Membres d’une même communauté, dans un pays qui s’honore pourtant d’être celui de la Teranga, il nous faudra du temps, pour guérir des nombreux traumatismes subis ces jours-ci !
Pendant qu’il est encore temps, efforçons-nous alors de limiter les dégâts, et même de les arrêter.
Arrêtons l’engrenage de la violence ! Nous le pouvons et nous le devons, non seulement en défendant nos droits, mais aussi en assumant nos devoirs, pour asseoir les conditions idoines d’un meilleur vivre ensemble. Privilégions le dialogue qui n’est possible que dans un climat de paix et de sérénité. Exhortons-nous tous et chacun à faire cause commune, pour sauver notre nation. Tous : Gouvernement, Forces de défense et de sécurité, manifestants, acteurs et partis politiques, chefs religieux, société civile, parents, simples citoyens. C’est possible, et nous le devons au Créateur, auquel nous croyons, qui attend de nous tous un engagement sincère et vrai, en vue du bien de tous. Nous le devons aussi aux jeunes générations qui attendent de leurs aînés d’hériter des idéaux de vérité, de droiture, de justice, d’entente et de paix, comme un précieux patrimoine reçu de nos ancêtres.

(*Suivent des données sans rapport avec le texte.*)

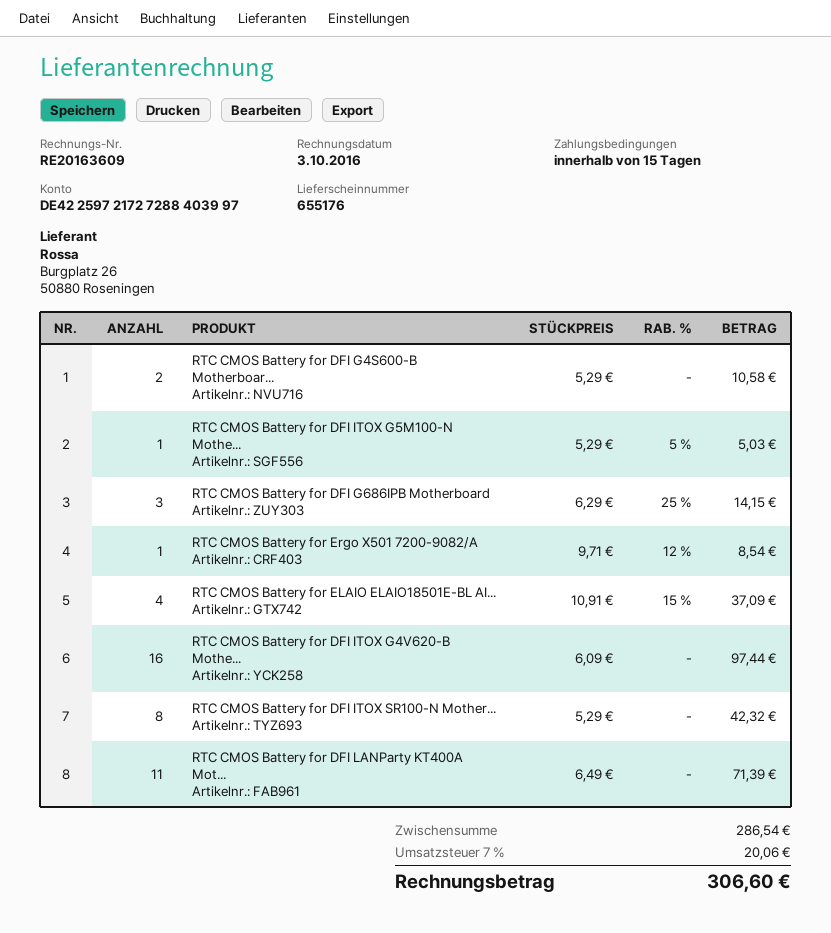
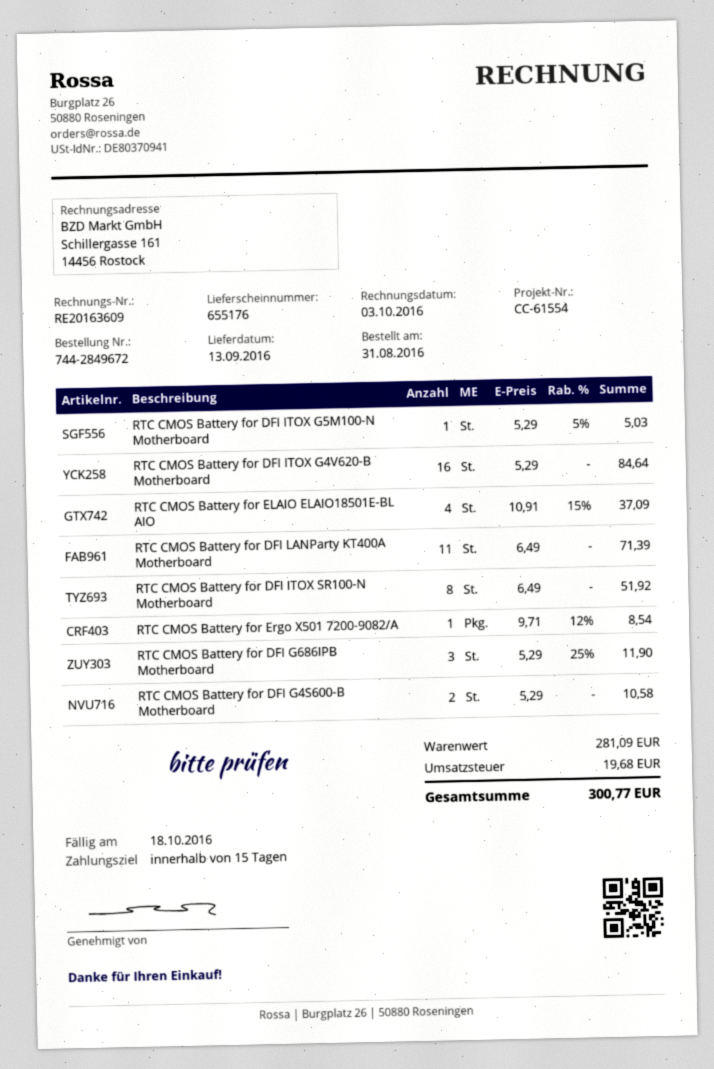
RTC CMOS Battery for DFI G686IPB Motherboard: 3 x 6.29 - 25% = 14.15 -> 3 x 5.29 - 25% = 11.90
RTC CMOS Battery for DFI ITOX G4V620-B Mothe...: 16 x 6.09 = 97.44 -> 16 x 5.29 = 84.64
RTC CMOS Battery for DFI ITOX SR100-N Mother...: 8 x 5.29 = 42.32 -> 8 x 6.49 = 51.92
subtotal: 286.54 -> 281.09
tax: 20.06 -> 19.68
total: 306.60 -> 300.77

Que Dieu bénisse le Sénégal et tous ses habitants. Qu’il fasse souffler dans nos cœurs et nos esprits un vent de réconciliation et de paix comme nous y invite sa Parole : « J’écoute : que dira le Seigneur Dieu ? Ce qu’il dit, c’est la paix pour son peuple et ses fidèles ; qu’ils ne reviennent jamais à leur folie ! (…) Amour et vérité se rencontrent, justice et paix s’embrassent ; la vérité germera de la terre et du ciel se penchera la justice » (Ps 84, 9.11-12).